→ WORK TO BE COMPLETED:
Output a character-exact copy of the data, images removed.

→ GIVEN DATA:
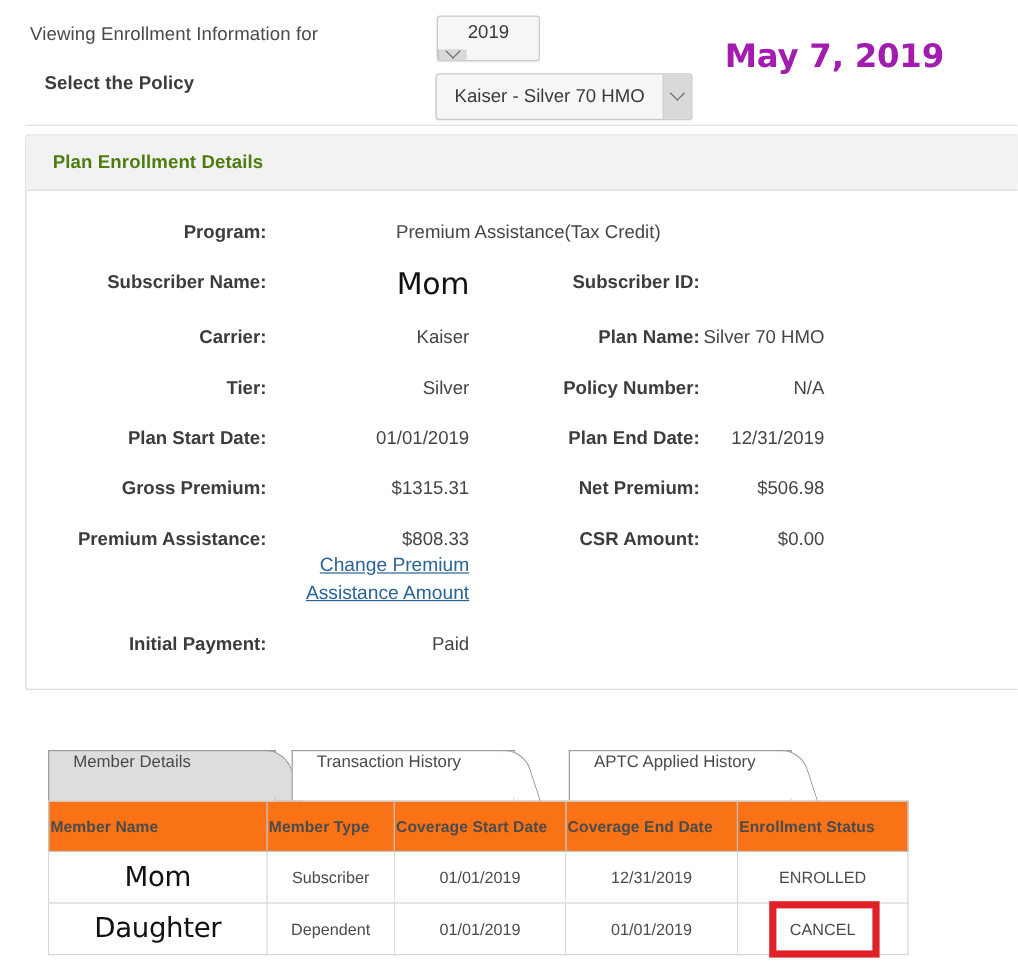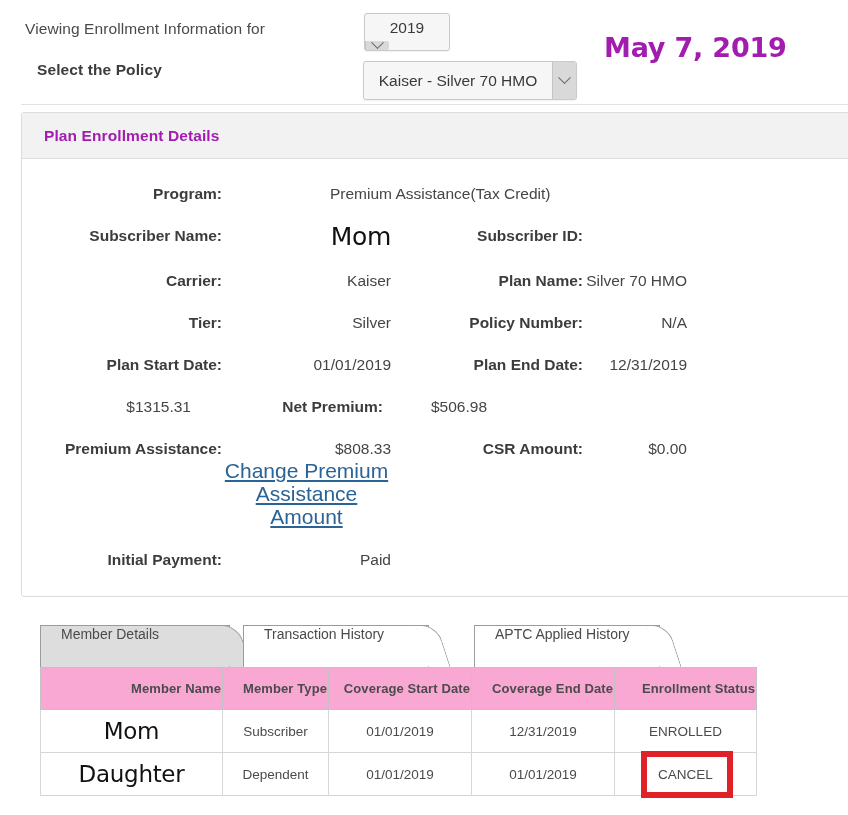--- a/index.html
+++ b/index.html
@@ -77,21 +77,21 @@
     border-radius: 3px;
   }
   .panel-head {
     height: 46px;
     background: #f2f2f2;
     border-bottom: 1px solid #dcdcdc;
     display: flex; align-items: center;
   }
   .panel-head .t {
     margin-left: 22px;
-    font-size: 15.5px; font-weight: 700; color: #a21caf;
+    font-size: 15.5px; font-weight: 700; color: #4d7c0f;
     letter-spacing: .1px;
   }
   .panel-body { padding: 24px 0 26px 0; }
 
   
   .drow { display: flex; align-items: flex-start; margin-bottom: 21px; }
   .drow:last-child { margin-bottom: 0; }
 
   .dlabel {
     font-size: 15.5px; font-weight: 700; color: #3c3c3c;
@@ -112,23 +112,22 @@
 
   .big-name {
     font-family: "DejaVu Sans", sans-serif;
     font-size: 25px; font-weight: 400; color: #111111;
     line-height: 24px; letter-spacing: -.3px;
   }
 
   .link {
     display: block;
     color: #2a6496; text-decoration: underline;
-    font-size: 21px; line-height: 23px;
+    font-size: 16px; line-height: 23px;
     cursor: pointer;
-    text-align: center;
   }
 
   .program-value { padding-left: 108px; font-size: 15.5px; color: #454545; }
 
   
   .tabs {
     position: absolute; left: 40px; top: 625px;
     height: 42px; width: 700px;
   }
   .tab {
@@ -159,24 +158,24 @@
   #tab-2 { left: 434px; width: 186px; }
 
   
   .tbl {
     position: absolute; left: 40px; top: 667px;
     width: 716px;
     border-collapse: collapse;
     table-layout: fixed;
   }
   .tbl th {
-    background: #f9a8d4;
+    background: #f97316;
     border: 1px solid #c2c2c2;
     font-size: 13px; font-weight: 700; color: #4b4b4b;
-    height: 42px; text-align: right;
+    height: 42px; text-align: left;
     letter-spacing: .1px;
   }
   .tbl td {
     border: 1px solid #d6d6d6;
     height: 43px; text-align: center;
     font-size: 13.5px; color: #4b4b4b;
     background: #ffffff;
     position: relative;
   }
   .tbl td.name-cell {
@@ -267,20 +266,21 @@
       </div>
 
       <div class="drow">
         <div class="dlabel lcol-label">Plan Start Date:</div>
         <div class="dvalue lcol-value">01/01/2019</div>
         <div class="dlabel rcol-label">Plan End Date:</div>
         <div class="dvalue rcol-value">12/31/2019</div>
       </div>
 
       <div class="drow">
+        <div class="dlabel lcol-label">Gross Premium:</div>
         <div class="dvalue lcol-value">$1315.31</div>
         <div class="dlabel rcol-label">Net Premium:</div>
         <div class="dvalue rcol-value">$506.98</div>
       </div>
 
       <div class="drow">
         <div class="dlabel lcol-label">Premium Assistance:</div>
         <div class="lcol-value">
           <span class="dvalue">$808.33</span>
           <a class="link">Change Premium Assistance Amount</a>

→ ANSWER SECTION:
--- a/index.html
+++ b/index.html
@@ -77,21 +77,21 @@
     border-radius: 3px;
   }
   .panel-head {
     height: 46px;
     background: #f2f2f2;
     border-bottom: 1px solid #dcdcdc;
     display: flex; align-items: center;
   }
   .panel-head .t {
     margin-left: 22px;
-    font-size: 15.5px; font-weight: 700; color: #a21caf;
+    font-size: 15.5px; font-weight: 700; color: #4d7c0f;
     letter-spacing: .1px;
   }
   .panel-body { padding: 24px 0 26px 0; }
 
   
   .drow { display: flex; align-items: flex-start; margin-bottom: 21px; }
   .drow:last-child { margin-bottom: 0; }
 
   .dlabel {
     font-size: 15.5px; font-weight: 700; color: #3c3c3c;
@@ -112,23 +112,22 @@
 
   .big-name {
     font-family: "DejaVu Sans", sans-serif;
     font-size: 25px; font-weight: 400; color: #111111;
     line-height: 24px; letter-spacing: -.3px;
   }
 
   .link {
     display: block;
     color: #2a6496; text-decoration: underline;
-    font-size: 21px; line-height: 23px;
+    font-size: 16px; line-height: 23px;
     cursor: pointer;
-    text-align: center;
   }
 
   .program-value { padding-left: 108px; font-size: 15.5px; color: #454545; }
 
   
   .tabs {
     position: absolute; left: 40px; top: 625px;
     height: 42px; width: 700px;
   }
   .tab {
@@ -159,24 +158,24 @@
   #tab-2 { left: 434px; width: 186px; }
 
   
   .tbl {
     position: absolute; left: 40px; top: 667px;
     width: 716px;
     border-collapse: collapse;
     table-layout: fixed;
   }
   .tbl th {
-    background: #f9a8d4;
+    background: #f97316;
     border: 1px solid #c2c2c2;
     font-size: 13px; font-weight: 700; color: #4b4b4b;
-    height: 42px; text-align: right;
+    height: 42px; text-align: left;
     letter-spacing: .1px;
   }
   .tbl td {
     border: 1px solid #d6d6d6;
     height: 43px; text-align: center;
     font-size: 13.5px; color: #4b4b4b;
     background: #ffffff;
     position: relative;
   }
   .tbl td.name-cell {
@@ -267,20 +266,21 @@
       </div>
 
       <div class="drow">
         <div class="dlabel lcol-label">Plan Start Date:</div>
         <div class="dvalue lcol-value">01/01/2019</div>
         <div class="dlabel rcol-label">Plan End Date:</div>
         <div class="dvalue rcol-value">12/31/2019</div>
       </div>
 
       <div class="drow">
+        <div class="dlabel lcol-label">Gross Premium:</div>
         <div class="dvalue lcol-value">$1315.31</div>
         <div class="dlabel rcol-label">Net Premium:</div>
         <div class="dvalue rcol-value">$506.98</div>
       </div>
 
       <div class="drow">
         <div class="dlabel lcol-label">Premium Assistance:</div>
         <div class="lcol-value">
           <span class="dvalue">$808.33</span>
           <a class="link">Change Premium Assistance Amount</a>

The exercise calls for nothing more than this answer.